Background information
- Also known as: Chiara
- Born: 25 September 1976 (age 49)
- Origin: Senglea, Malta
- Genres: Pop, a cappella, soul
- Occupation: Singer
- Years active: 1998–present
- Labels: Bridge Productions

= Chiara Siracusa =

Maltese singer (born 1976)

Chiara Siracusa (born 25 September 1976), often known mononymously as Chiara, is a Maltese singer. She represented her country in the Eurovision Song Contest in 1998, 2005, and 2009 and is with a second and a third place the third most successful participant who never won the contest (behind Germany's Katja Ebstein and Wind).

== Biography ==
=== Eurovision 1998 ===

In 1998, she won Malta's Song for Europe, the country's national final for Eurovision, with the song "The One That I Love", with which she then took part in Eurovision 1998 in Birmingham. She finished in 3rd place after a tense voting sequence, with the final voting country pushing her from joint 1st into 3rd, leaving her behind the victorious Dana International of Israel, and behind Imaani of the United Kingdom. That was Malta's best ever placing at the time, until the 2002 contest. Chiara revealed in a BBC interview two years later that she cried for several hours in the bathroom of her hotel suite after losing at Eurovision, but she came to see her high scoring as an achievement.

=== Eurovision 2005 ===
In 2005, aiming for another chance at Eurovision, Chiara re-entered the Song for Europe festival, and along with 21 other entries reached the final on 19 February with the song Angel, another ballad which this time she wrote and composed herself. For the first time, Malta's Eurovision entry was selected solely by a public vote. Chiara won with 11,935 phone calls, 566 ahead of her nearest rival Olivia Lewis, and so represented Malta at the Eurovision Song Contest 2005 in Kyiv, Ukraine.
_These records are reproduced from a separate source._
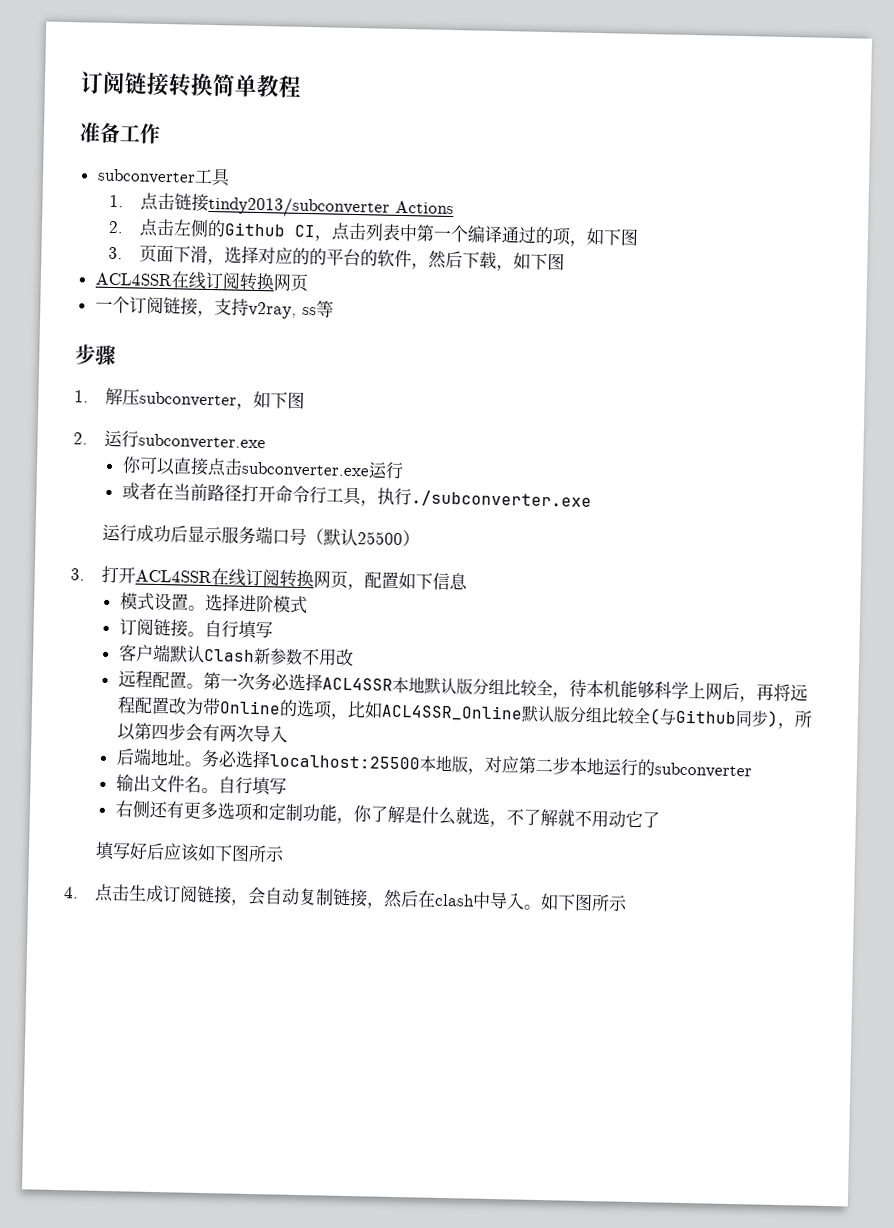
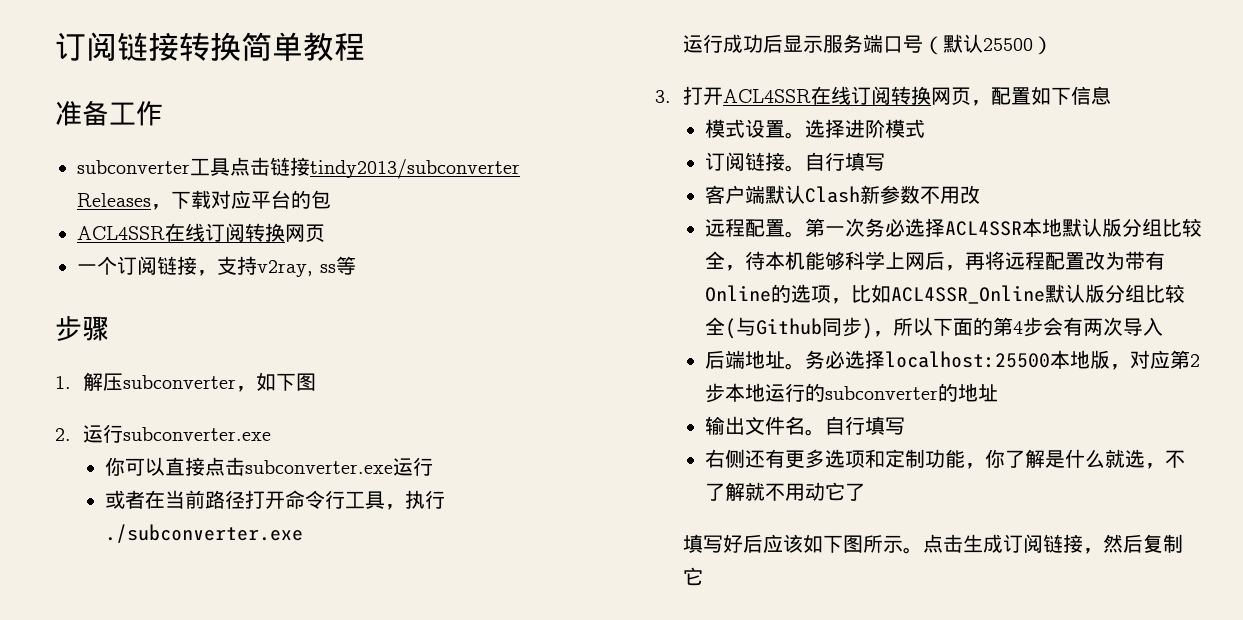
- subconverter工具
- 1.点击链接tindy2013/subconverter Actions
- 2.点击左侧的Github CI，点击列表中第一个编译通过的项，如下图
- 3.页面下滑，选择对应的的平台的软件，然后下载，如下图
+ subconverter工具点击链接tindy2013/subconverter Releases，下载对应平台的包
- 第一次务必选择ACL4SSR本地默认版分组比较全，待本机能够科学上网后，再将远程配置改为带Online的选项，比如ACL4SSR_Online默认版分组比较全(与Github同步)，所以第四步会有两次导入
+ 第一次务必选择ACL4SSR本地默认版分组比较全，待本机能够科学上网后，再将远程配置改为带有Online的选项，比如ACL4SSR_Online默认版分组比较全(与Github同步)，所以下面的第4步会有两次导入
- 务必选择localhost:25500本地版，对应第二步本地运行的subconverter
+ 务必选择localhost:25500本地版，对应第2步本地运行的subconverter的地址
- 填写好后应该如下图所示
- 4.点击生成订阅链接，会自动复制链接，然后在clash中导入。如下图所示
+ 填写好后应该如下图所示。点击生成订阅链接，然后复制它

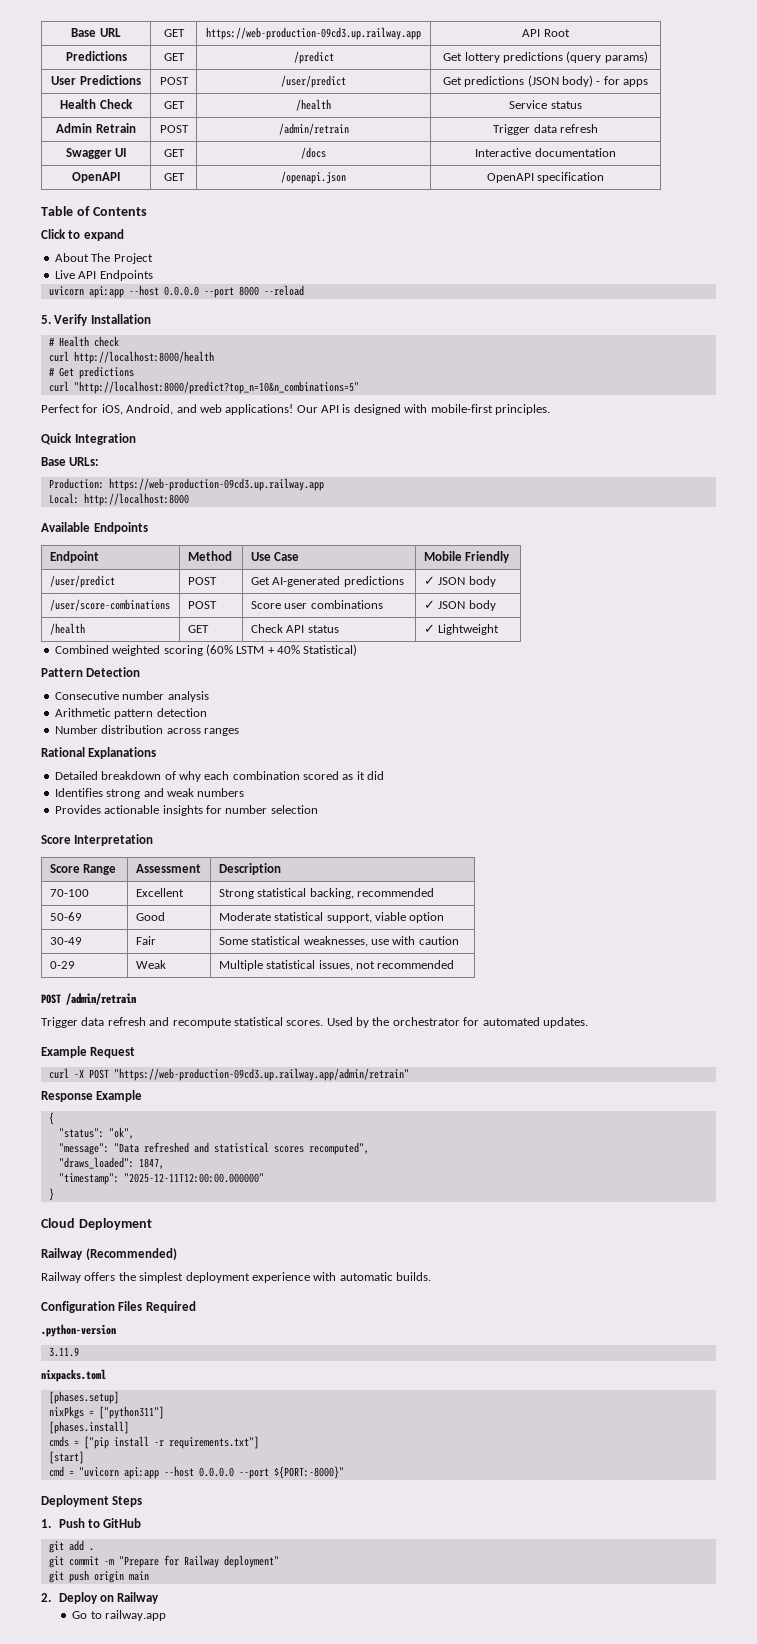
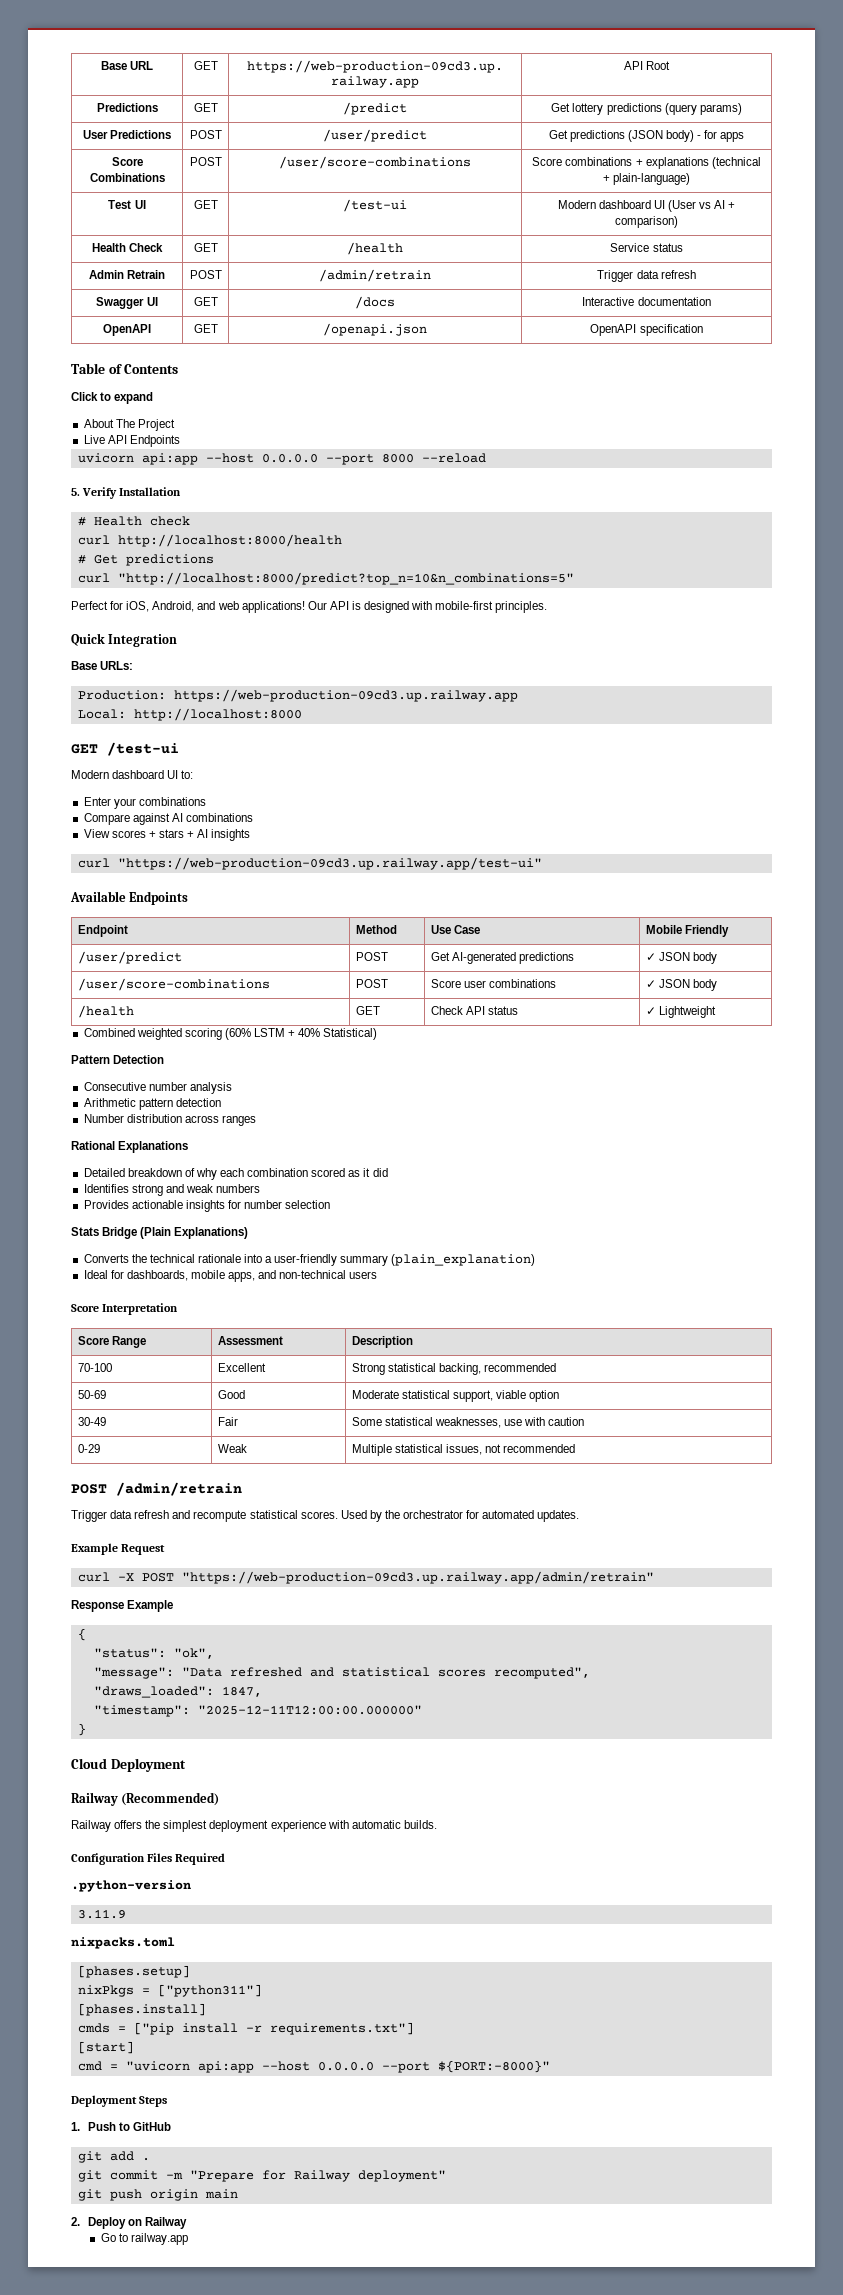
+ Score Combinations | POST | /user/score-combinations | Score combinations + explanations (technical + plain-language)
+ Test UI | GET | /test-ui | Modern dashboard UI (User vs AI + comparison)
+ GET /test-ui
+ Modern dashboard UI to:
+ Enter your combinations
+ Compare against AI combinations
+ View scores + stars + AI insights
+ curl "https://web-production-09cd3.up.railway.app/test-ui"
+ Stats Bridge (Plain Explanations)
+ Converts the technical rationale into a user-friendly summary (plain_explanation)
+ Ideal for dashboards, mobile apps, and non-technical users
Chiara had the distinction of joining an unusually extensive list of 2005 competitors who had competed previously in the contest, including Iceland's 1999 runner-up Selma, and Greece's Helena Paparizou, who in the 2001 contest was lead singer of third-placed Antique. Chiara came second in the Contest with 192 points, putting her ahead of Malta's only other Eurovision runner-up, Ira Losco and making "Angel" the most successful Maltese entry of all time. One scholarly study has claimed that, were it not for the effects of regional "bloc" voting, Chiara would have won the Contest.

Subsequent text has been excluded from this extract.